I was asked to give away a business idea for an IdeaMensch interview in late 2020, and I attempted to envision the ErgoApron as a platform:
What is one business idea that you’re willing to give away to our readers?
I want to have an ergonomic computer setup wherever I work – standing, sitting in a task chair, someone’s dining table, on a couch. As I was switching between sitting and standing in different work settings, I attached velcro to my pants to hold my keyboard and trackpad from sliding on the floor. Recently I was able to produce a velcro apron with $30 materials sourced on Amazon at retail prices. It holds my input accessories in place whether I am sitting or standing! I’m currently describing this with my hands at my sides, typing into a split keyboard attached to my apron.
Now I’m envisioning a line of ergonomic aprons with pockets and velcro facing for attaching mice and keyboards. You could produce an apron with the loop side of the fabric, and sell it bundled with a few sheets of hook that can be attached to accessories you want to hold in your lap.
Since an apron alone is probably not enough for a business, you could partner with brands and personalities who want to merchandise their own fun-ctional aprons and attachments. You could look into a subscription service that sends new monthly attachments. You could invest in fabric fastener R&D to create a proprietary velcro-type format so you could better own the supply chain. You could establish a marketplace for things that attach to your aprons and take a cut of all the transactions.

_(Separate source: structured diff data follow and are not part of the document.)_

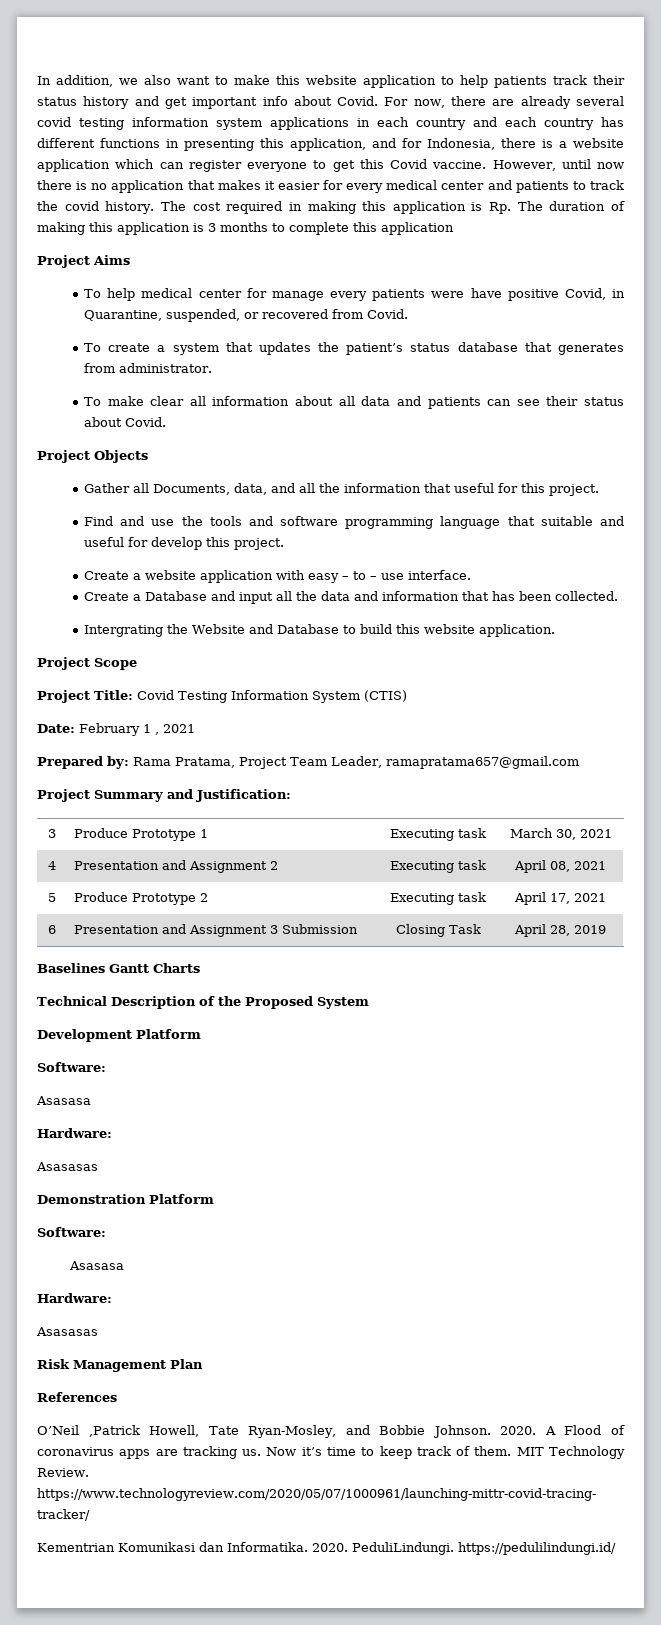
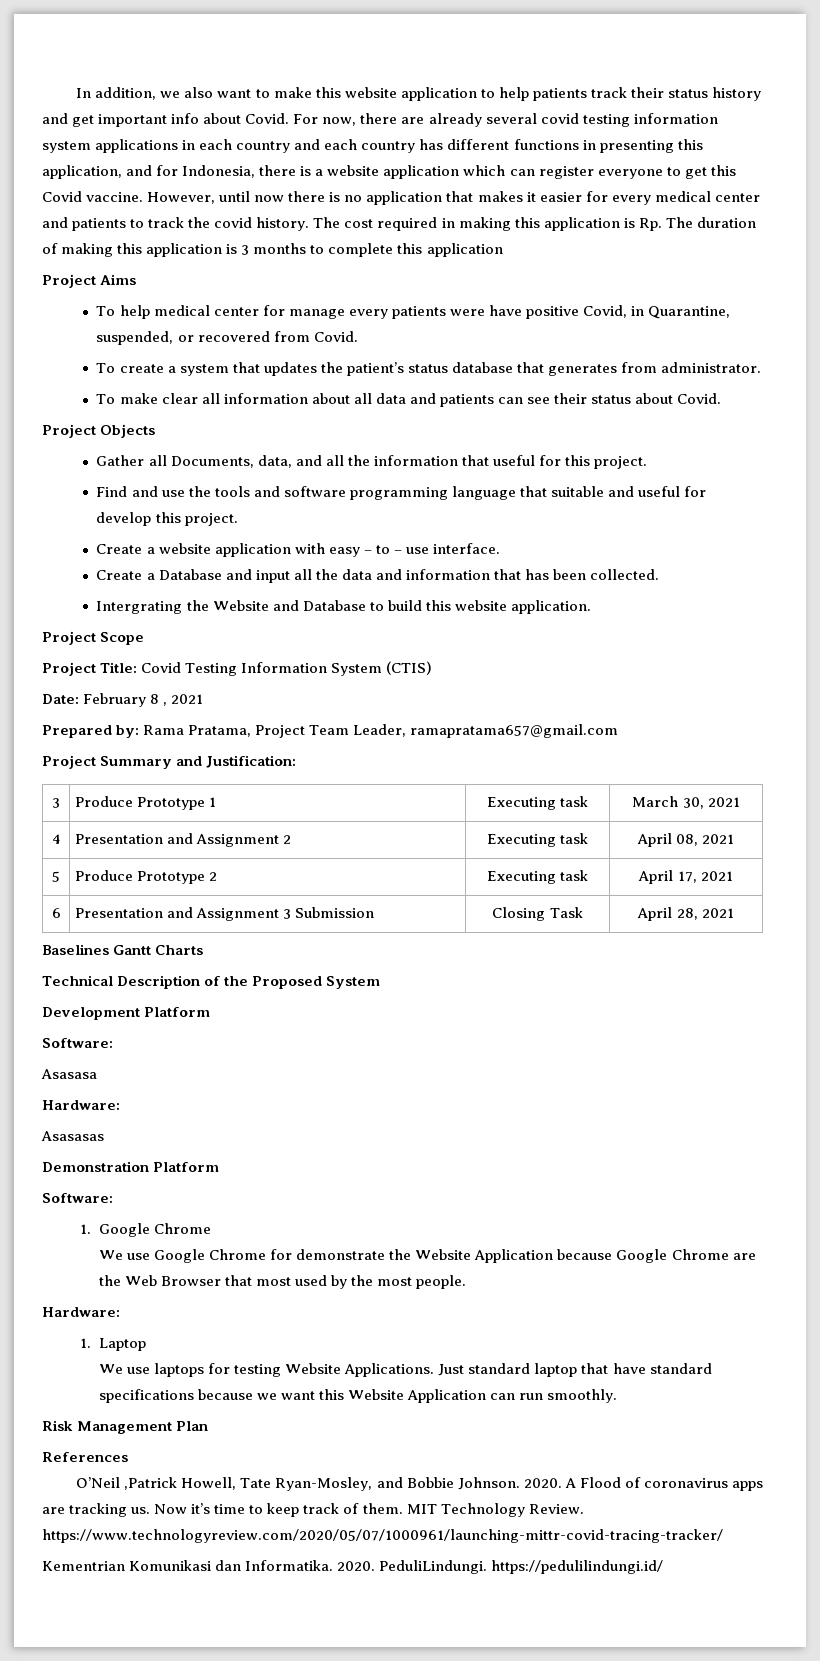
- Date: February 1 , 2021
+ Date: February 8 , 2021
- 6 | Presentation and Assignment 3 Submission | Closing Task | April 28, 2019
+ 6 | Presentation and Assignment 3 Submission | Closing Task | April 28, 2021
  Demonstration Platform
  Software:
- Asasasa
+ 1. Google Chrome
+ We use Google Chrome for demonstrate the Website Application because Google Chrome are the Web Browser that most used by the most people.
  Hardware:
- Asasasas
+ 1. Laptop
+ We use laptops for testing Website Applications. Just standard laptop that have standard specifications because we want this Website Application can run smoothly.

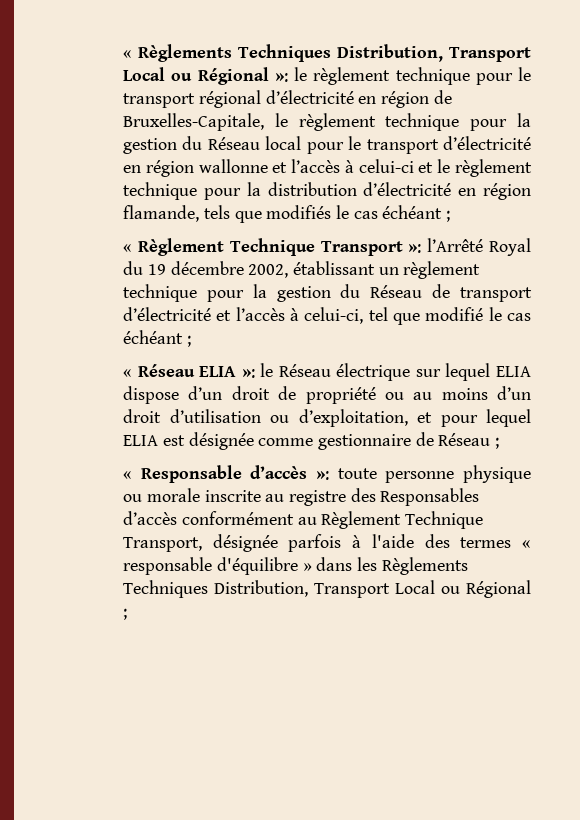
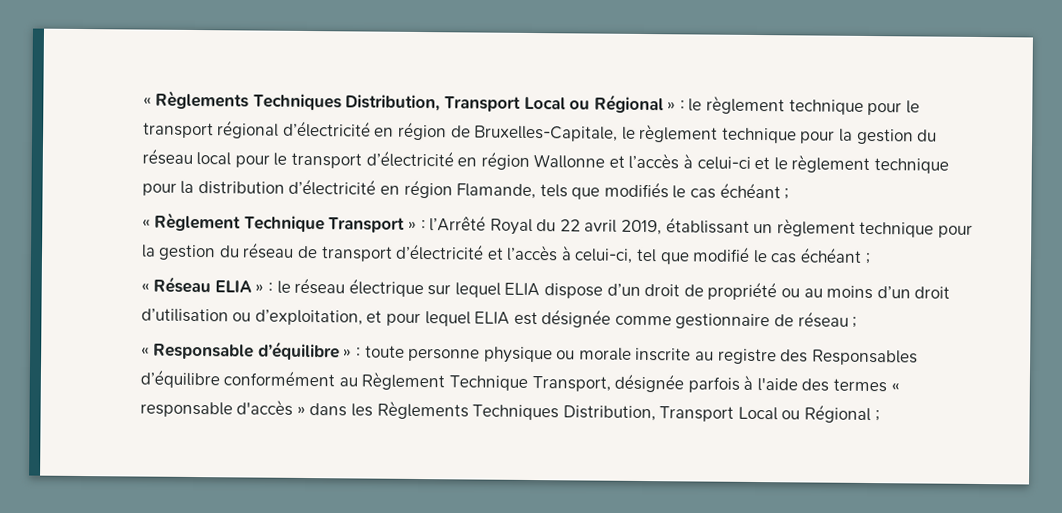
- « Règlements Techniques Distribution, Transport Local ou Régional »: le règlement technique pour le transport régional d’électricité en région de Bruxelles-Capitale, le règlement technique pour la gestion du Réseau local pour le transport d’électricité en région wallonne et l’accès à celui-ci et le règlement technique pour la distribution d’électricité en région flamande, tels que modifiés le cas échéant ;
+ « Règlements Techniques Distribution, Transport Local ou Régional » : le règlement technique pour le transport régional d’électricité en région de Bruxelles-Capitale, le règlement technique pour la gestion du réseau local pour le transport d’électricité en région Wallonne et l’accès à celui-ci et le règlement technique pour la distribution d’électricité en région Flamande, tels que modifiés le cas échéant ;
- « Règlement Technique Transport »: l’Arrêté Royal du 19 décembre 2002, établissant un règlement technique pour la gestion du Réseau de transport d’électricité et l’accès à celui-ci, tel que modifié le cas échéant ;
+ « Règlement Technique Transport » : l’Arrêté Royal du 22 avril 2019, établissant un règlement technique pour la gestion du réseau de transport d’électricité et l’accès à celui-ci, tel que modifié le cas échéant ;
- « Réseau ELIA »: le Réseau électrique sur lequel ELIA dispose d’un droit de propriété ou au moins d’un droit d’utilisation ou d’exploitation, et pour lequel ELIA est désignée comme gestionnaire de Réseau ;
+ « Réseau ELIA » : le réseau électrique sur lequel ELIA dispose d’un droit de propriété ou au moins d’un droit d’utilisation ou d’exploitation, et pour lequel ELIA est désignée comme gestionnaire de réseau ;
- « Responsable d’accès »: toute personne physique ou morale inscrite au registre des Responsables d’accès conformément au Règlement Technique Transport, désignée parfois à l'aide des termes « responsable d'équilibre » dans les Règlements Techniques Distribution, Transport Local ou Régional ;
+ « Responsable d’équilibre » : toute personne physique ou morale inscrite au registre des Responsables d’équilibre conformément au Règlement Technique Transport, désignée parfois à l'aide des termes « responsable d'accès » dans les Règlements Techniques Distribution, Transport Local ou Régional ;

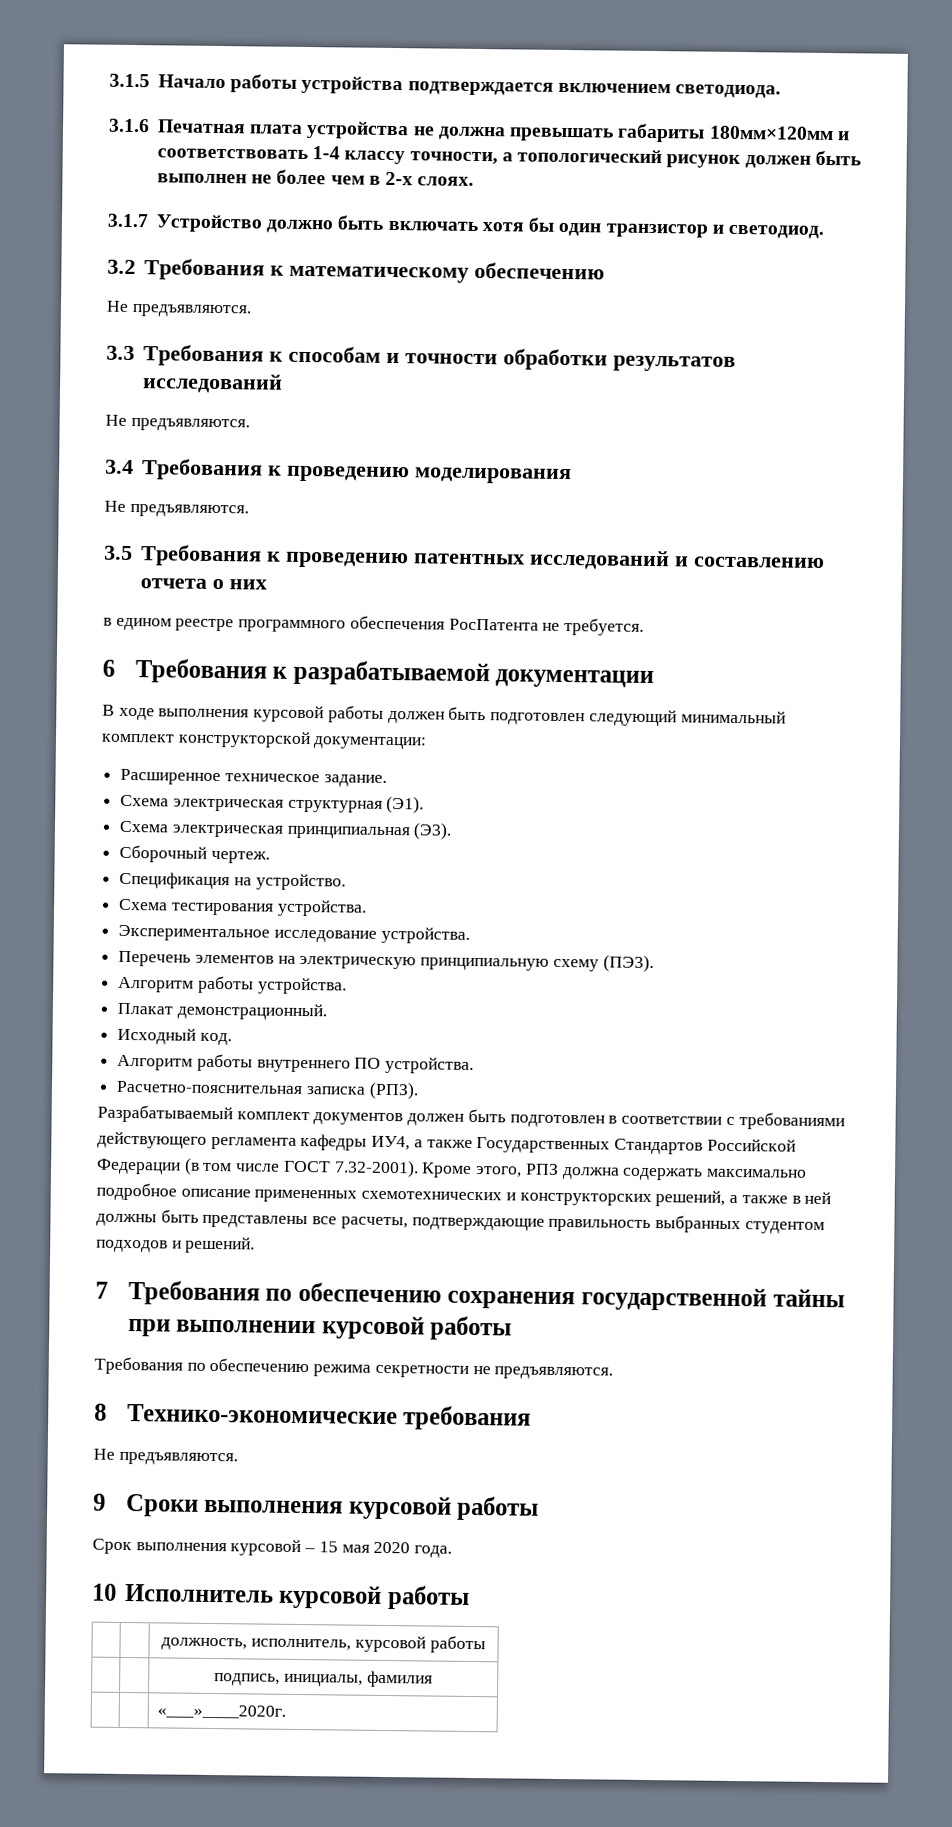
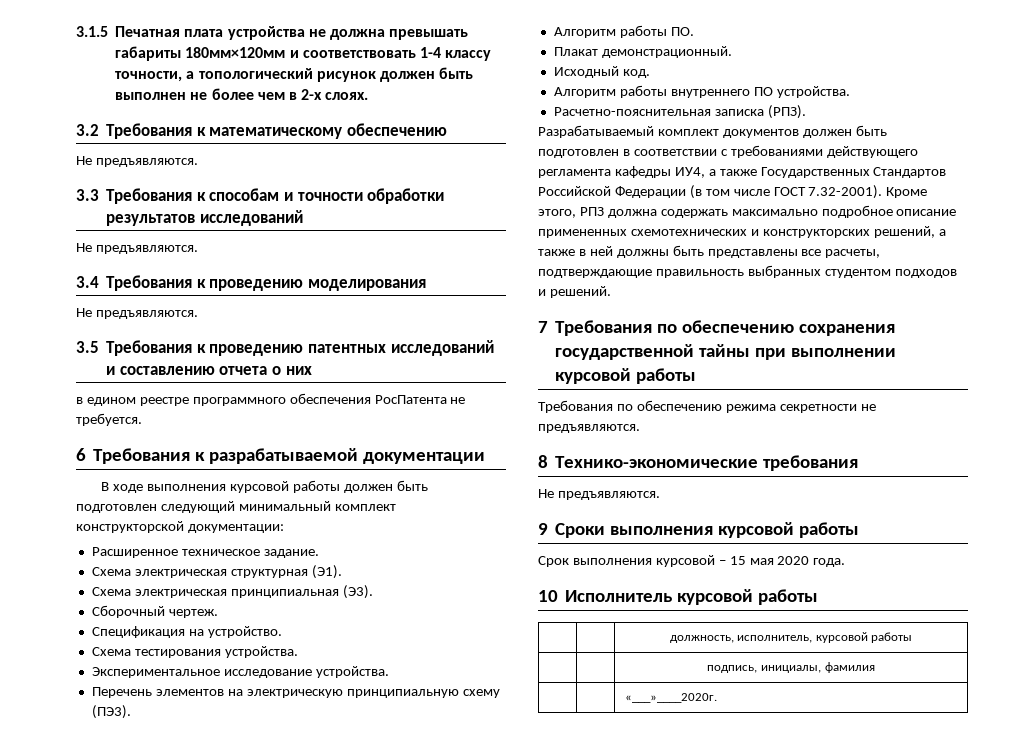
- 3.1.5 Начало работы устройства подтверждается включением светодиода.
- 3.1.6 Печатная плата устройства не должна превышать габариты 180мм×120мм и соответствовать 1-4 классу точности, а топологический рисунок должен быть выполнен не более чем в 2-х слоях.
+ 3.1.5 Печатная плата устройства не должна превышать габариты 180мм×120мм и соответствовать 1-4 классу точности, а топологический рисунок должен быть выполнен не более чем в 2-х слоях.
- 3.1.7 Устройство должно быть включать хотя бы один транзистор и светодиод.
- Алгоритм работы устройства.
+ Алгоритм работы ПО.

It’s relatively easy fun thinking of ideas to serve a narrow market. Besides providing a breakthrough apron concept, this story helps explain why I benefited from finding a business partner to help make something broadly useful out of bud.com.
The ErgoApron might be something nice someone can make into something to sell; if you make your own you can add your own modifications and upgrades. Hack your ErgoApron Yar!